Reportagem - Tiago
Miranda
Cinco projetos de lei em diferentes
áreas como saúde, educação, inclusão social e mobilidade urbana foram aprovados
nesta sexta-feira (26) pelo plenário do Parlamento Jovem Brasileiro. A sessão
marcou o encerramento da 11ª edição do programa, que reuniu ao longo da semana
78 estudantes, entre 16 e 22 anos, de escolas públicas e privadas de todo o
País. Eles puderam vivenciar, na prática, as tarefas cotidianas de deputados em
Brasília, como a discussão de propostas nas comissões e a votação em plenário.
Com a Mesa Diretora eleita, os jovens
tiveram a semana toda para debater os projetos de lei em comissões temáticas.
Hoje todos se reuniram para a análise final dos textos. “O trabalho não termina
aqui, ele só começa”, resumiu o presidente do Parlamento Jovem, Pedro Gama, ao
final do último dia de votações.
Os projetos aprovados pelo programa
poderão passar a tramitar de verdade na Câmara caso sejam encampados por algum
deputado ou pela Comissão de Legislação Participativa.

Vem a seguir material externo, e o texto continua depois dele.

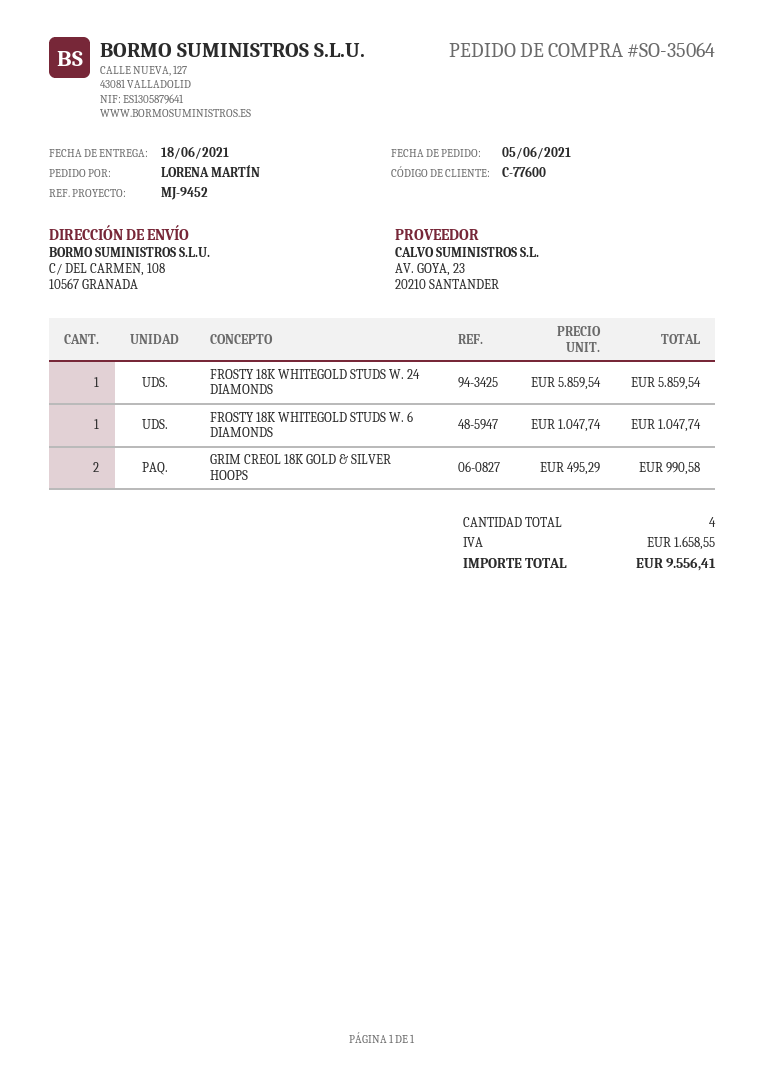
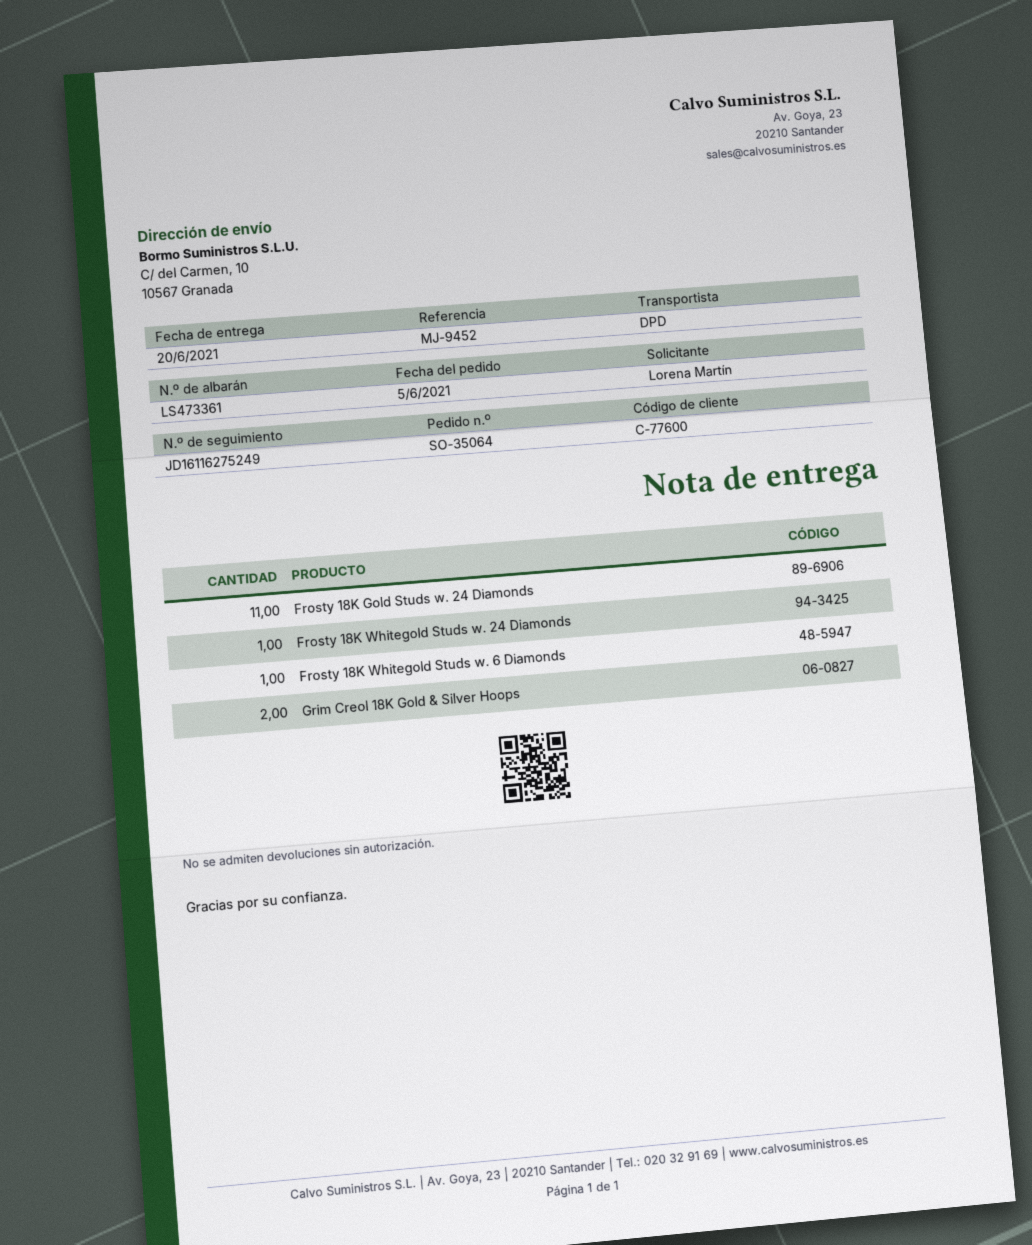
delivery date: 2021-06-18 -> 2021-06-20
ship to: C/ DEL CARMEN, 108, 10567 GRANADA -> C/ del Carmen, 10, 10567 Granada
Frosty 18K Gold Studs w. 24 Diamonds: none -> 11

A proposta do jovem deputado Alex
Leite Pereira, que determina a criação de centros de recuperação de moradores
de rua e apoio educacional para eles se inserirem no mercado de trabalho, gerou
debate entre os participantes. Alguns parlamentares comentaram que o projeto
não era a melhor opção para dar dignidade aos moradores de rua. Outros chegaram
a dizer que a proposta beneficiaria toda a sociedade, pois diminuiria a
violência nas cidades causadas, em grande parte, por moradores de rua. “Como
pode um País que quer ser líder em desenvolvimento sustentável, não cuidar de
sua própria população?”, questionou o autor.
Ciência e educação - A proposta da deputada jovem Manuella Valença, de
Pernambuco, cria o Programa de Desenvolvimento Científico Jovem (PDCJ) para
garantir projetos extracurriculares de incentivo ao pensamento científico e à
tecnologia nas escolas públicas brasileiras de segundo grau. O texto altera a
Lei de Diretrizes e Bases da Educação Nacional (LDB - Lei 9.394/96). “Já participei de projetos de iniciação
científica e sei do impacto deles para os estudantes”, defendeu a autora, que
também foi vice-presidente desta edição do Parlamento Jovem. O relator,
deputado jovem Mikael de Oliveira Neres, afirmou que a proposta é muito
importante na atual situação do ensino brasileiro.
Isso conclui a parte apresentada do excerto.